A big one is dealing with healthcare costs in retirement. Many prospective retirees are counting on Medicare to provide the healthcare coverage they will need later in life. While most people do not pay for the hospital insurance portion of Medicare (Part A), they do have to pay a monthly premium for Part B, which covers doctor visits and preventative services. Most Medicare beneficiaries also have to pay for Part D prescription coverage and/or supplemental coverage such as Medicare Advantage or Medigap. Clearly, budgeting for future healthcare costs should be a central component of any retirement savings plan.
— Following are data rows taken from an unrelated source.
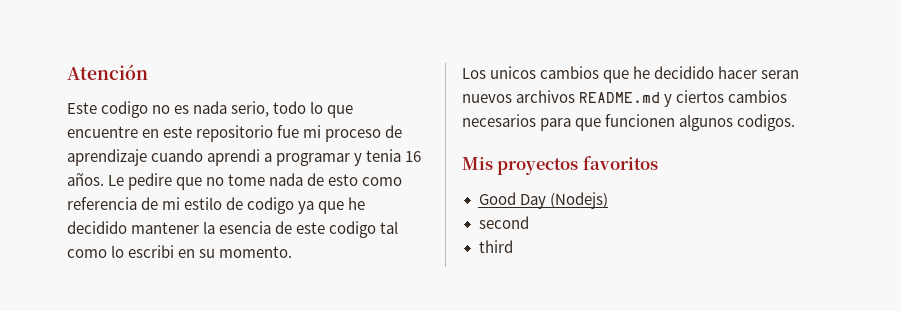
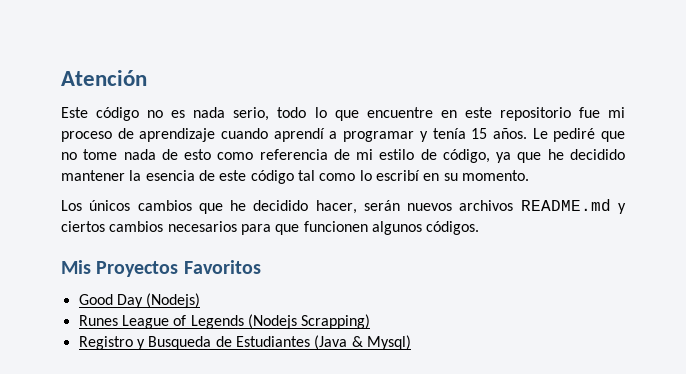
- Este codigo no es nada serio, todo lo que encuentre en este repositorio fue mi proceso de aprendizaje cuando aprendi a programar y tenia 16 años.
+ Este código no es nada serio, todo lo que encuentre en este repositorio fue mi proceso de aprendizaje cuando aprendí a programar y tenía 15 años.
- Le pedire que no tome nada de esto como referencia de mi estilo de codigo ya que he decidido mantener la esencia de este codigo tal como lo escribi en su momento.
+ Le pediré que no tome nada de esto como referencia de mi estilo de código, ya que he decidido mantener la esencia de este código tal como lo escribí en su momento.
- Los unicos cambios que he decidido hacer seran nuevos archivos README.md y ciertos cambios necesarios para que funcionen algunos codigos.
+ Los únicos cambios que he decidido hacer, serán nuevos archivos README.md y ciertos cambios necesarios para que funcionen algunos códigos.
- Mis proyectos favoritos
+ Mis Proyectos Favoritos
- second
- third
+ Runes League of Legends (Nodejs Scrapping)
+ Registro y Busqueda de Estudiantes (Java & Mysql)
The possibility of long-term care, such as a nursing home, may also need to be taken into account. By 2030, a semi-private room in a nursing home is expected to cost $190,600 per year, and the average stay is 2.6 years, according to the Bureau of Labor Statistics. The possibility of long-term care in a nursing home is not something covered by Medicare or most other health insurance policies. A separate long-term care insurance policy is typically required for that.
Healthcare costs are also unpredictable. As more people join the ranks of Medicare, costs may rise. Currently, the Kaiser Family Foundation reports that the average Medicare household spends 14% of their total annual budget on healthcare. There are tools out there to help you estimate what you might spend, such as the AARP retirement healthcare costs calculator, which you can find online. While this is only a gauge, it may provide a ballpark figure to start planning.
With all these healthcare costs in mind, don’t be afraid to start saving today. It’s never too late to start and can put you in control of the lifestyle you’d like to live in your retirement years.